Site icon SportMe NEWS

Umberto Calaiò: “Calcio italiano in crisi? Basta con l’idea che si debba pagare per giocare, ecco le tre aree su cui intervenire” 

A proposito della crisi del calcio italiano, su cui si discute da dopo l’eliminazione della Nazionale Azzurra da Euro 2024, è intervenuto Umberto Calaiò in una lunga intervista rilasciata ai microfoni della testata News.Superscommesse.it. Il fratello dell’ex attaccante del Napoli Emanuele è un profondo conoscitore della realtà calcistica italiana, maturata in vari ambiti: come agente Fifa, come osservatore e infine come consulente di mercato e direttore sportivo. In questo estratto, Calaiò ricerca e commenta le cause di un sistema calcio ormai da riformare, sostenendo un necessario intervento su tre precise aree.
Calaiò, non possiamo che partire dagli Europei e dalla disastrosa eliminazione dell’Italia. Subito dopo il flop è iniziata la caccia alle cause. Da addetto ai lavori con lunga esperienza, cosa c’è di vero in quello che si dice? “Troppa tattica nei settori giovanili”, “Troppi stranieri” e “Non si gioca più per strada”. C’è anche un problema di scouting? Il Bologna ha dimostrato che anche con un budget ridotto si possono ottenere grandi risultati. In Italia mancano più le competenze o le risorse per un percorso simile?

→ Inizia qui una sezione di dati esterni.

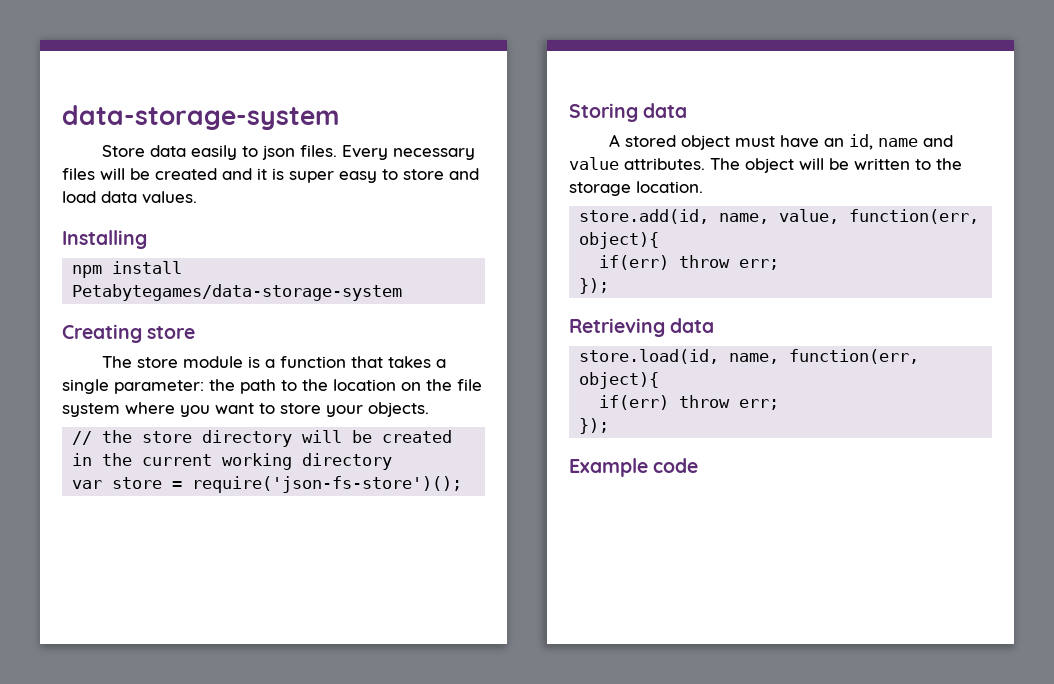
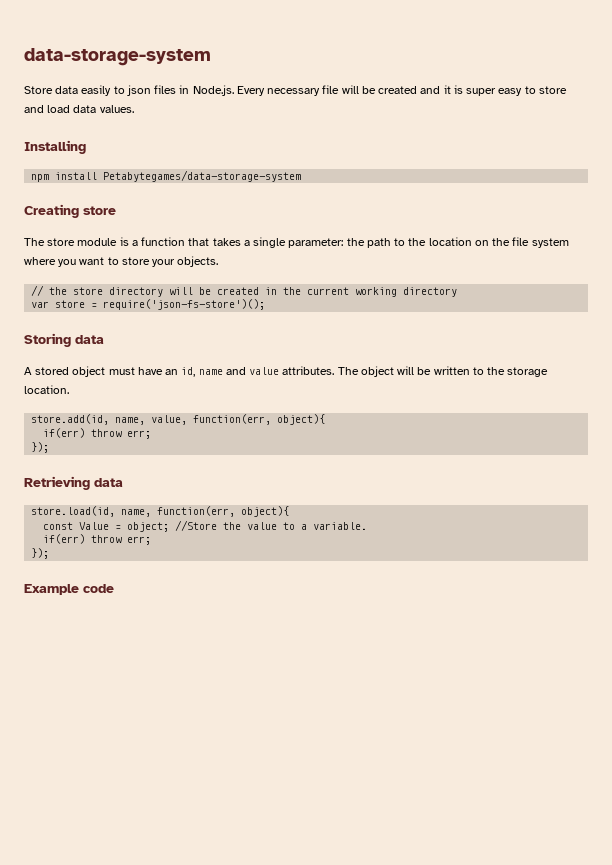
[300,145,338,157] files. -> [154,85,234,96] files in Node.js.
[62,168,95,180] files -> [322,85,340,94] file
(660, 380) none -> [43,520,368,532] // const Value = object; //Store the value to a variable.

“Non ritengo che il tema scouting sia vincolante. Non è corretto neppure sostenere che manchino i talenti. Da ex agente e avendo lavorato nei settori giovanili, dico che il fatto che non si giochi più per strada non è un luogo comune. Purtroppo è vero e ha il suo peso. In generale bisogna avere un modello di sviluppo guardando a tre macro aree. La prima riguarda l’accesso al calcio. Sono d’accordo con Marotta quando dice che il nostro sport sta diventando per ricchi. Bisogna smetterla con l’idea che per giocare bisogna pagare. Anche perché l’accesso al calcio oggi è già molto complicato per la presenza di tanti stranieri. Viviamo in un mondo globalizzato, i club sono società per azioni che prendono giovani dall’estero a basso costo. Molti ragazzi iniziano pensando sia facile arrivare in alto, poi ci si accorge che c’è poco spazio e facciamo i conti con il drop out. Poi c’è l’aspetto tecnico-formativo che spetta alle scuole calcio e ai tecnici. La tecnica, quando si inizia a giocare, deve essere messa al centro rispetto alla tattica. Infine, nei ragazzi bisogna crederci. Ci sono club come Atalanta ed Empoli che hanno sempre avuto la politica di valorizzazione dei propri giovani e non bisogna smettere di farlo. Un tempo la filiera prevedeva che la A pescasse dalla B, e la B dalla C. Oggi è diverso, molte società si sostengono con le plusvalenze, ma se si vuole crescere il talento va cercato nei nostri settori giovanili, perché ce n’è, come c’è in Serie C. È un problema di sistema, ma su due di queste aree si può lavorare a livello di Legge Melandri, rivedendo le percentuali dei diritti tv da destinare alle aree di sviluppo e ricerca. Detto questo, la decadenza del nostro calcio è relativa. I risultati a livello di Under 17 e Under 19 parlano chiaro. Il problema è che poi un ragazzo che vince un Europeo giovanile deve andare a giocare in prestito in Serie B dove magari, non essendo di proprietà, non viene valorizzato”.